◆ **PROBLEM DETAILS**
After finding the line that includes "(534, 70) none -> [423,27,431,34] a" in the records below, transcribe it and each line after it through the last, exactly, and add nothing.

>>>>

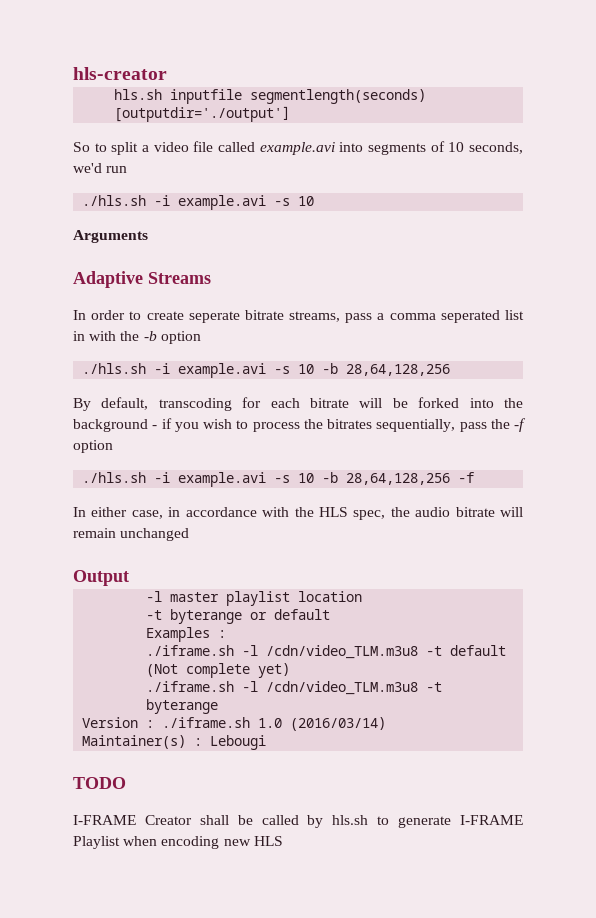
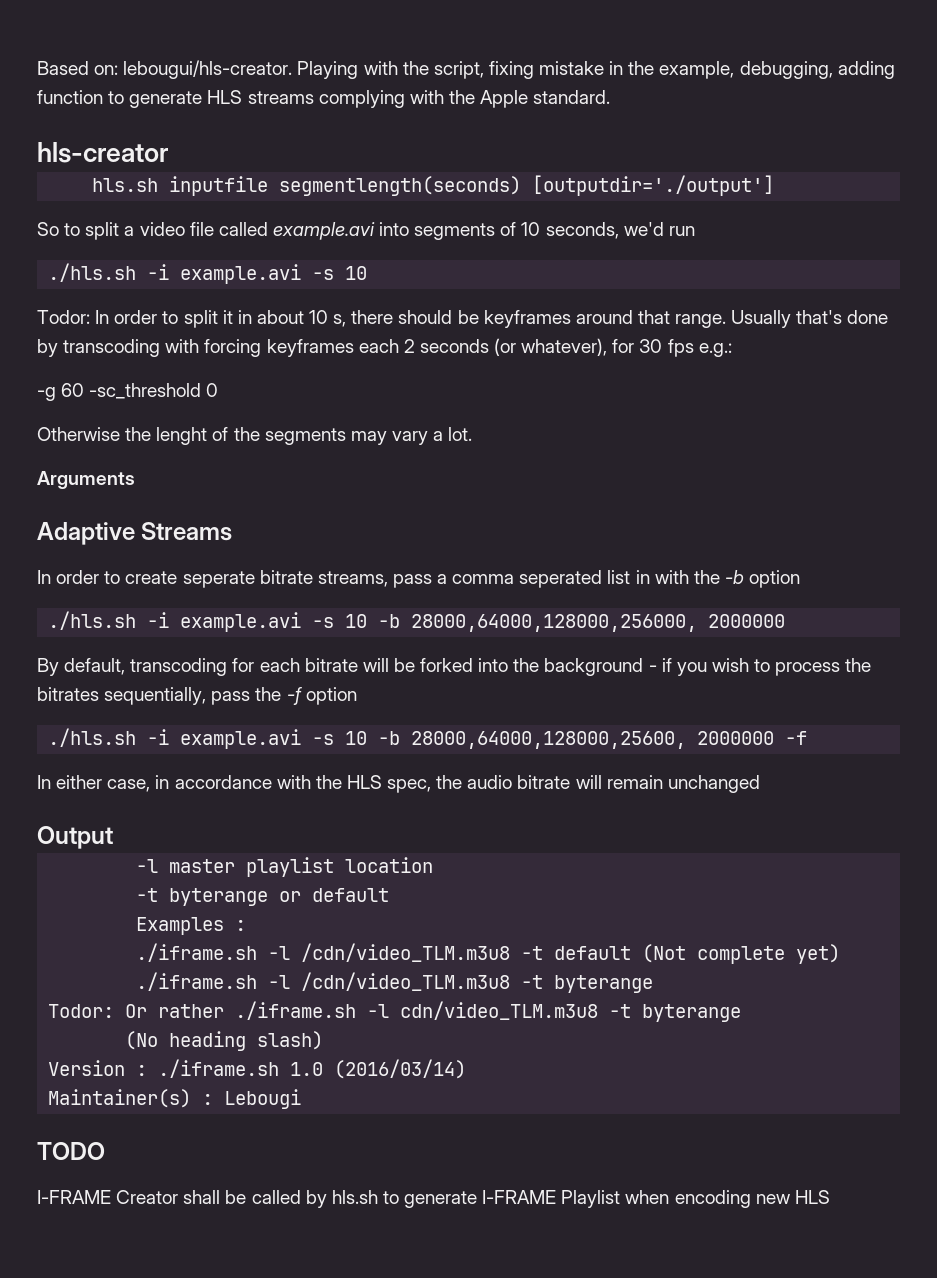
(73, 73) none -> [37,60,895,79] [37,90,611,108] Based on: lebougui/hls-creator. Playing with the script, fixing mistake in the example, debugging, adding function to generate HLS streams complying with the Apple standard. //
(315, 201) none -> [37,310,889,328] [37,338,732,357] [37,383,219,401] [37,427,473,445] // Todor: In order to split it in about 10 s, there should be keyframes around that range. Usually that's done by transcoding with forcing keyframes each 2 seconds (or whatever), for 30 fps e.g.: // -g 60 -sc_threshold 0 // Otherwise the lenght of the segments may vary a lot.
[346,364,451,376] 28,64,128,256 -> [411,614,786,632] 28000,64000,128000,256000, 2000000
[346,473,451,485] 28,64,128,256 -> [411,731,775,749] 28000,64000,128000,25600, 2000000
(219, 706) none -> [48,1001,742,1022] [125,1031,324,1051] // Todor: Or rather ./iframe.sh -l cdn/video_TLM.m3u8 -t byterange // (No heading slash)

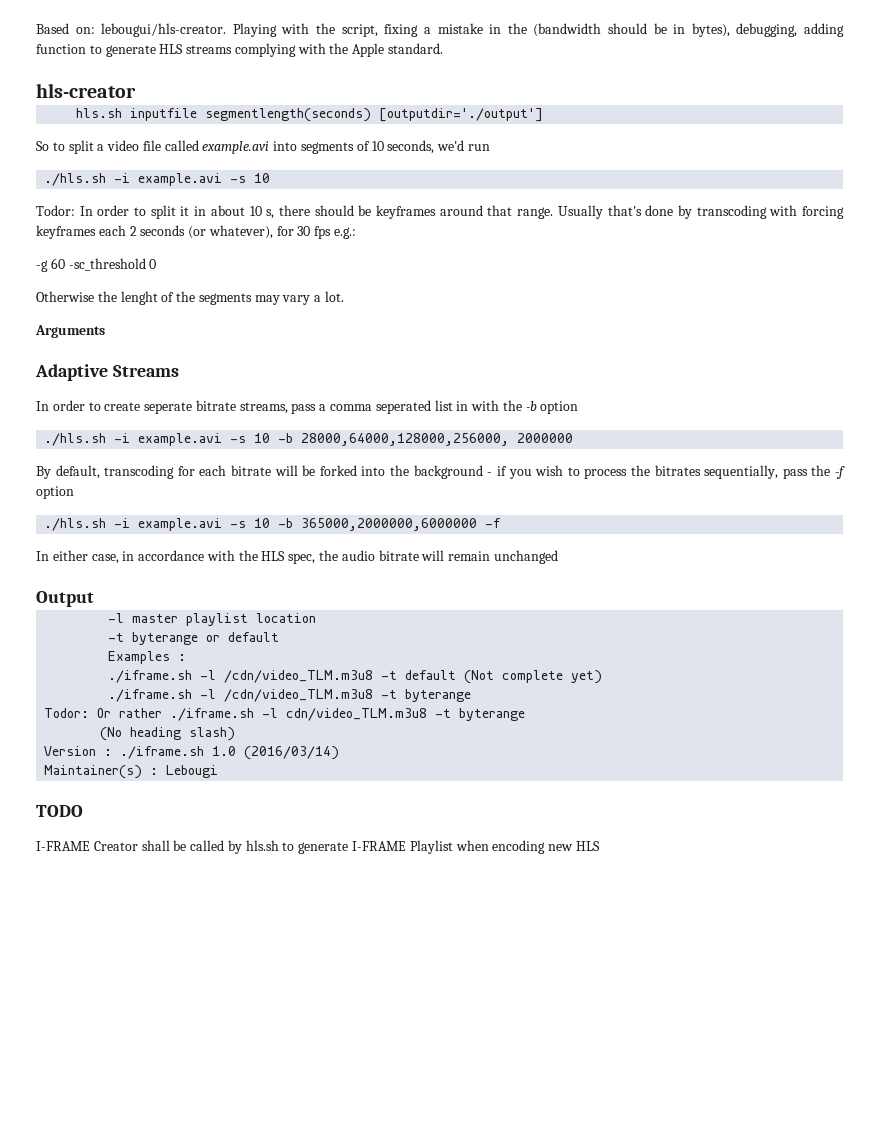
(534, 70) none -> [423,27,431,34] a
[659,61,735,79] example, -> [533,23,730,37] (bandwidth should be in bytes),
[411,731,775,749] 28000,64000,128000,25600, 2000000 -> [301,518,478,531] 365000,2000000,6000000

<<<<

◆ **WRITTEN REPLY**
(534, 70) none -> [423,27,431,34] a
[659,61,735,79] example, -> [533,23,730,37] (bandwidth should be in bytes),
[411,731,775,749] 28000,64000,128000,25600, 2000000 -> [301,518,478,531] 365000,2000000,6000000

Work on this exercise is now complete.